Le Squelette échangea un regard de satisfaction féroce avec le Gros-Boiteux.
– Parmi les enfants à qui Coupe-en-Deux distribuait ses bêtes, reprit Pique-Vinaigre, il y avait un pauvre diable surnommé Gringalet. Sans père ni mère, sans frère ni sœur, sans feu ni lieu, il se trouvait seul… tout seul dans le monde, où il n’avait pas demandé à venir, et d’où il pouvait partir sans que personne y prît garde.
«Il ne se nommait pas Gringalet pour son plaisir, allez! Il était chétif, et malingre, et souffreteux, que c’était pitié; on lui aurait donné au plus sept ou huit ans, et il en avait treize; mais s’il ne paraissait que la moitié de son âge, ce n’était pas mauvaise volonté… car il n’avait environ mangé que de deux jours l’un, et encore si peu et si peu… si mal et si mal, qu’il faisait grandement les choses en paraissant avoir sept ans.

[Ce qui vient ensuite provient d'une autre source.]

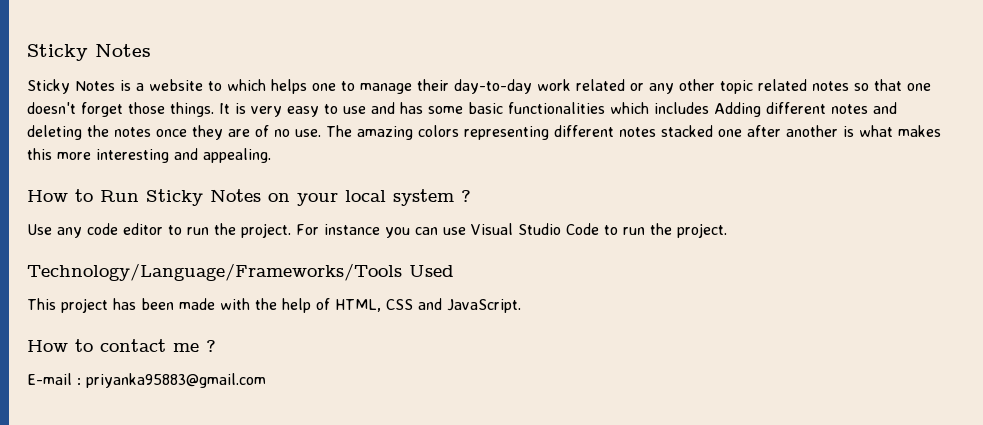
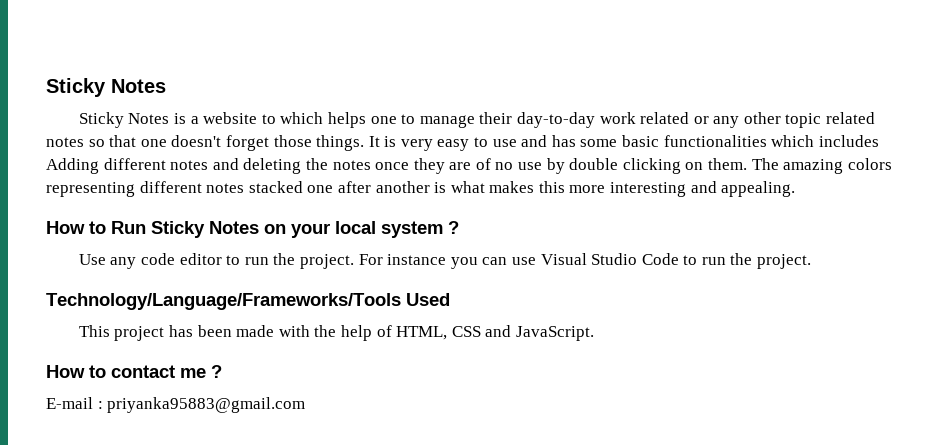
- It is very easy to use and has some basic functionalities which includes Adding different notes and deleting the notes once they are of no use.
+ It is very easy to use and has some basic functionalities which includes Adding different notes and deleting the notes once they are of no use by double clicking on them.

– Pauvre moutard, il me semble le voir! dit le détenu à bonnet bleu, il y en a tant d’enfants comme ça… sur le pavé de Paris, des petits crève-de-faim.
– Faut bien qu’ils commencent jeunes à apprendre cet état-là pour qu’ils puissent s’y faire, reprit Pique-Vinaigre en souriant avec amertume.
– Allons, va donc, dépêche-toi donc, dit brusquement le Squelette, le gardien s’impatiente, sa soupe se refroidit.
– Ah bah! c’est égal, reprit le surveillant, je veux encore faire un peu connaissance avec Gringalet, c’est amusant.
– Vraiment, c’est très-intéressant, ajouta Germain, attentif à ce récit.
– Ah! merci de ce que vous me dites là, mon capitaliste, répondit Pique-Vinaigre, ça me fait plus de plaisir encore que votre pièce de dix sous…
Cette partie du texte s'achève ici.